Recuerdo haber vivido cuando adolescente, al menos durante un período, en estado de deslumbramiento permanente: no conocía nada y todos los días descubría algo nuevo para mí. La música dodecafónica, el fauvismo, el Teatro No. A cada paso me aparecía un estilo del que no tenía idea, una escuela, una manera de entender el arte. La poesía la leía con los ojos muy abiertos, con gesto de asombro. Un día era Vallejo, al otro Césaire o Lautréamont. Para qué decir Huidobro, cuyo
Altazor lo tenía todo subrayado para que no se me fueran a perder mis versos favoritos.
Uno cambia con el tiempo la tonalidad de sus entusiasmos. Esa sensación de estar en un túnel vertiginoso es reemplazada por una actitud más distante. Ya no nos seduce todo lo que venga en formato de vanguardia. Las querellas artísticas, que fueron en la juventud un asunto radical para nuestra individuación, pierden bastante su importancia. Mucho de lo leído, mucho de lo que años ha nos voló la cabeza, hoy lo vemos desteñido, anacrónico, con las intenciones evidenciadas y, por tanto, desactivado.
Esto no quiere decir en absoluto que uno se aburra más que antes. De hecho es todo lo contrario. Desde hace siglos que no me puedo aburrir aunque quiera. Me entretengo haciendo nada, pensando en una máquina para fabricar hielo o viendo un documental sobre caimanes y cocodrilos en Australia. Y además siempre están a la mano Facebook o la ventana. Si agregamos el trabajo, la vida social, la vida familiar, la vida emocional, el día queda totalmente rebasado: no hay tiempo para aburrirse.
A lo que quería llegar: la mayor parte de la poesía que me toca leer -o escuchar- no me produce nada. Esto simplemente por el hecho de detectar en esos textos el armazón retórico, la voluntad de inscripción, el efectismo. O sea, el yo que los gobierna. La poesía parece estar determinada por una oclusión del yo que se origina precisamente en él.

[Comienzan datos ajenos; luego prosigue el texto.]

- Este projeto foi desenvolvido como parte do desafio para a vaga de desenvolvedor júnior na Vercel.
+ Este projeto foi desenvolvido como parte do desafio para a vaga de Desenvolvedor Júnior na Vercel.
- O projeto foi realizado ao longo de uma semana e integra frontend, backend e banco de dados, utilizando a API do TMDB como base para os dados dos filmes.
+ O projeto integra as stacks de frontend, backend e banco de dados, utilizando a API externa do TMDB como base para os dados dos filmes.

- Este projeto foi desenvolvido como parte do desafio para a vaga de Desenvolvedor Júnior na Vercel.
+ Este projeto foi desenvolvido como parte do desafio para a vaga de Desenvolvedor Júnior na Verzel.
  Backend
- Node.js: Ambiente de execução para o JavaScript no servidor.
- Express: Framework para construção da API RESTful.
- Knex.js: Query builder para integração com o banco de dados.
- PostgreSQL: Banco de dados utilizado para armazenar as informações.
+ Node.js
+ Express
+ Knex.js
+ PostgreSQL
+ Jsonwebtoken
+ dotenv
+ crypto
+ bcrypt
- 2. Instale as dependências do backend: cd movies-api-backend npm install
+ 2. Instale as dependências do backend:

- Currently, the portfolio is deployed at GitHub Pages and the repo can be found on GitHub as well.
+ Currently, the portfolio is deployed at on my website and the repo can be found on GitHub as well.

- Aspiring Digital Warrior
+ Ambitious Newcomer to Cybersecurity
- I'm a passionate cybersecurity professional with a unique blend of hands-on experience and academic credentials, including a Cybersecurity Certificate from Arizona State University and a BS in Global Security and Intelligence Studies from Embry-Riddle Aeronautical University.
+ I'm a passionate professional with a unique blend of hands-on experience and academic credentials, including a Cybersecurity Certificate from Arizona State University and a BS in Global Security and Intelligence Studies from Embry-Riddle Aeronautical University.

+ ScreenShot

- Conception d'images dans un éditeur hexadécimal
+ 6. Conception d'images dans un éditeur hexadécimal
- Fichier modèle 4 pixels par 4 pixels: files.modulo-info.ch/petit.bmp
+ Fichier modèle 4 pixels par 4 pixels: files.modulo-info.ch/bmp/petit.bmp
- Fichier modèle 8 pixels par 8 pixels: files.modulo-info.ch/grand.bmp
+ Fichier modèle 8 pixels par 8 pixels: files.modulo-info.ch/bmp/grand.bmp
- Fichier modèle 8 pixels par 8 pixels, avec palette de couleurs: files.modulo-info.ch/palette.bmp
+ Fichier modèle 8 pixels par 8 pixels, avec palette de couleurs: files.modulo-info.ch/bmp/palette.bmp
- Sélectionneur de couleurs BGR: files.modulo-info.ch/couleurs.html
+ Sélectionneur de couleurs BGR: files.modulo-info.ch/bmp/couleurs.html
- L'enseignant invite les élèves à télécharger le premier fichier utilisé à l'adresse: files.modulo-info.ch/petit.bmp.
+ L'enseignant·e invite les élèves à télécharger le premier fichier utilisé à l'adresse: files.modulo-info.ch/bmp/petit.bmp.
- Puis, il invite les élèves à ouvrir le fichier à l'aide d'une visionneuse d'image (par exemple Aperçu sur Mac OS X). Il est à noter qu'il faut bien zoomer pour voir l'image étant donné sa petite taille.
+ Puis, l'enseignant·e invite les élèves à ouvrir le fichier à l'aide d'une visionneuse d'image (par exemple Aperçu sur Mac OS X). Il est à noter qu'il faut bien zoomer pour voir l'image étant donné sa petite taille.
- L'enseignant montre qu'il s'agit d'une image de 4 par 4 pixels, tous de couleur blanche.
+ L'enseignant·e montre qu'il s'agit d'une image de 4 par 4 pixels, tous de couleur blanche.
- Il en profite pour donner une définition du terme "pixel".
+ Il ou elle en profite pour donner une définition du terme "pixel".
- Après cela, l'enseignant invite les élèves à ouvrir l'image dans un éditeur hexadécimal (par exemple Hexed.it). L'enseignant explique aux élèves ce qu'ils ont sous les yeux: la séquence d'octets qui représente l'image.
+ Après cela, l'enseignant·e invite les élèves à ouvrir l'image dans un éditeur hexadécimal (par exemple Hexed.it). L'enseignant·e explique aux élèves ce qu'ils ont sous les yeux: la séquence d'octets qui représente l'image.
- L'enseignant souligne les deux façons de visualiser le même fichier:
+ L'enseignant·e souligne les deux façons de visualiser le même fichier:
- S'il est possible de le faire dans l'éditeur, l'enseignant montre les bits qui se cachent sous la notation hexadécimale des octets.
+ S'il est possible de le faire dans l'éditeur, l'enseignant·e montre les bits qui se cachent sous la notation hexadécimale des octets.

De vez en cuando llega la experiencia feliz de ser deslumbrado por la poesía de alguien, cuyos textos rinden como un fenómeno real más que verbal. Una paradoja más en este caso, tratándose de un objeto hecho con palabras. Me pasó hace poco: me mandaron unos poemas inéditos y de nuevo se me abrieron los ojos mientras leía, como cuando era adolescente. No pondré datos bibliográficos para no echar a perder la ilusión de que me han compartido un descubrimiento, que fue, me parece, lo que vivió Valery cuando Mallarmé le mostró el original de
Un golpe de dados nunca abolirá el azar.
Poesía real. Es decir, aquella ante la cual uno tiene la impresión de estar asistiendo a un proceso. Una cuestión a la vez impredecible en sus cambios y reconocible en cada uno de sus detalles. La violencia de que de una frase a otra frase nos muestren las cosas por un lado que intuíamos pero al que nunca habíamos logrado acceder.